Dear Members of the SLU Community, 

Five years ago, on this day and at this time, I sent the attached message to the SLU Community with the subject line, “A Demonstration Update from the President.” My October 18th communication — a Saturday that year — shared “a peaceful outcome” that a few thought possible.

The six-days-long encampment and protest at the Clock Tower had been, “voluntarily and permanently removed by a group of SLU students and the other demonstrators.” 

“Now, the University must come together,” I wrote. “…[T]his extraordinary University [must] bring to bear its creative, intellectual and economic energy and help lead St. Louis to a better place.” 

As I look back, the events that transpired over those six days, and the tragedies which set the events in motion, four thoughts come to mind. 

  1. I remain in awe of how our faculty, staff, students, and clinicians responded to the heartbreak of the St.
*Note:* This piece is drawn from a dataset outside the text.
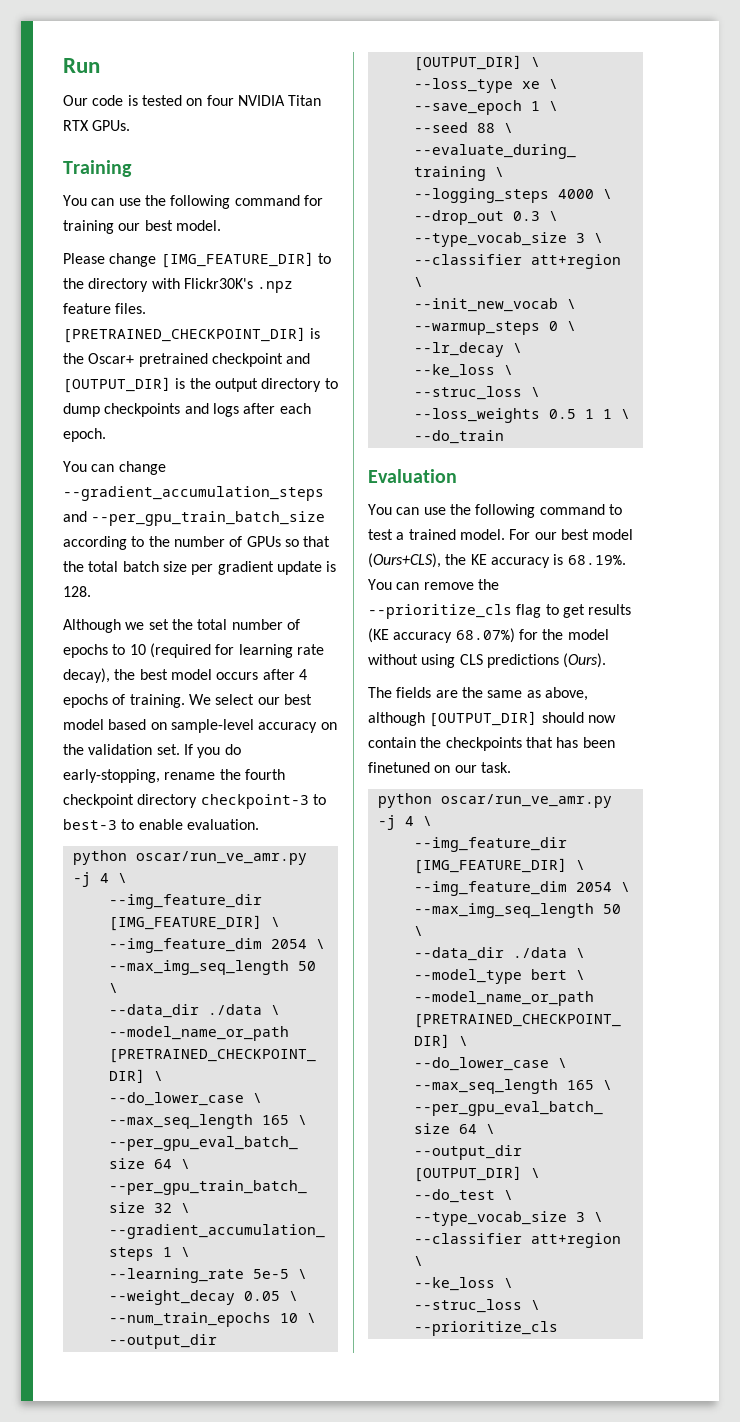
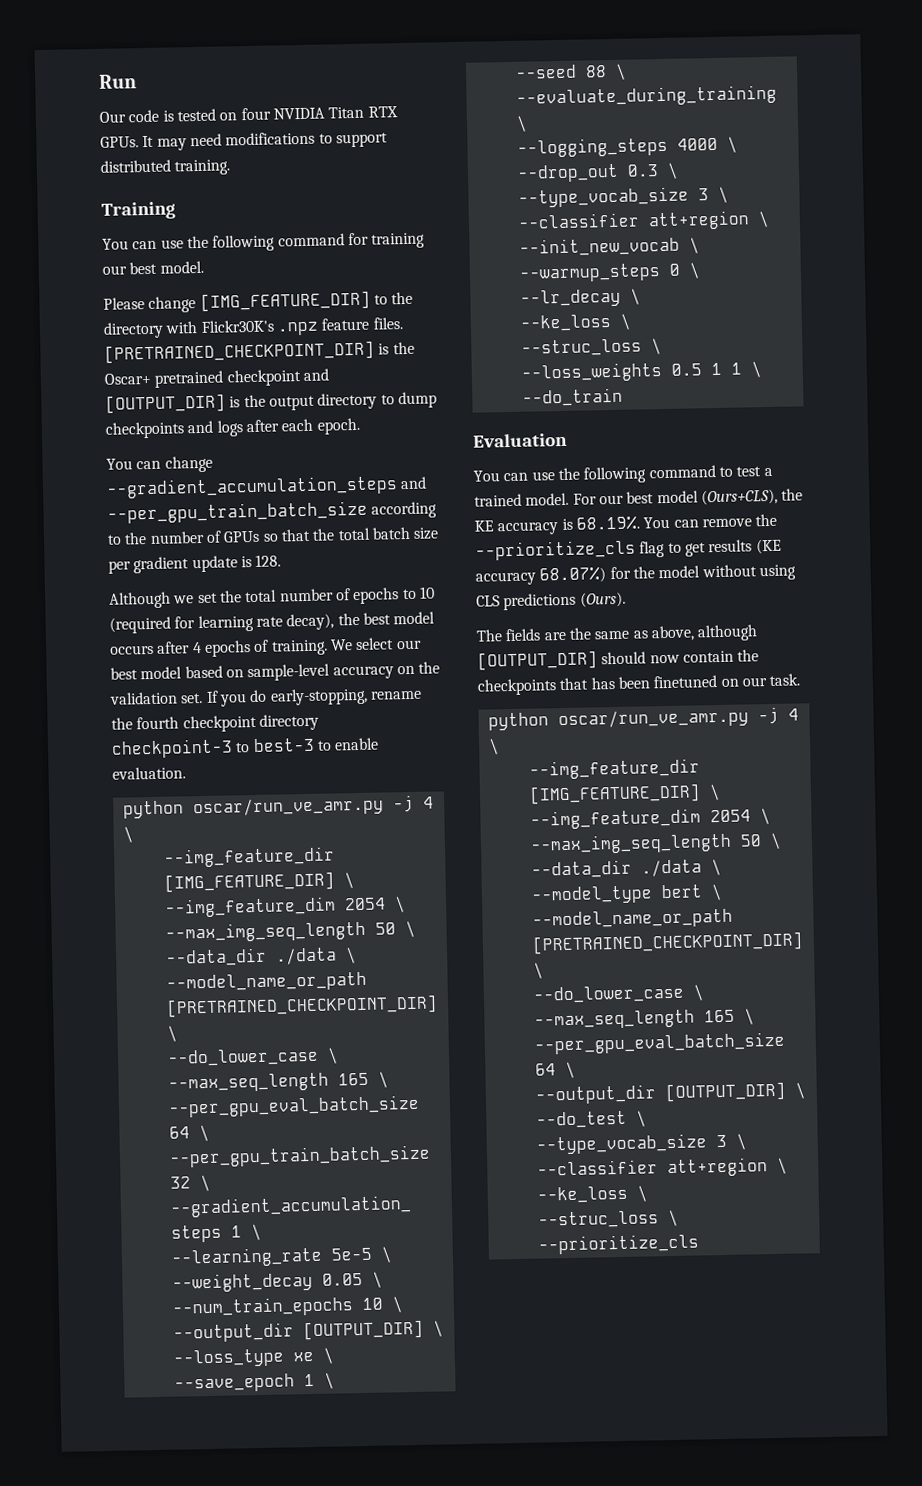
(131, 125) none -> [142,131,388,151] [100,159,231,176] It may need modifications to support distributed training.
Louis African American community and the need to further address SLU’s shortcomings. 
  1. Our engagement with what came to be known as #OccupySLU remains one of the few examples in my recent memory of how our democracy ought to operate.

    People, of varying beliefs and ideologies engaged with one another, debated one another — sometimes fiercely. They listened and learned from one another. And they did so face to face — not only behind the walls of social media and email. Teach-in organizers actively managed the discourse to ensure humans treated each other as humans, with the dignity which we all deserve. 
  1. Our Jesuit values guided the University’s actions, not fear. I know that those six days changed who we are as a University community. And we are better for it. 
  1. Progress continues to be made on the “Clock Tower Accords,” which were signed at the end of the demonstration. And we know we have much more we must do to fulfill the letter of the Accords, especially for underrepresented minority students, particularly African Americans.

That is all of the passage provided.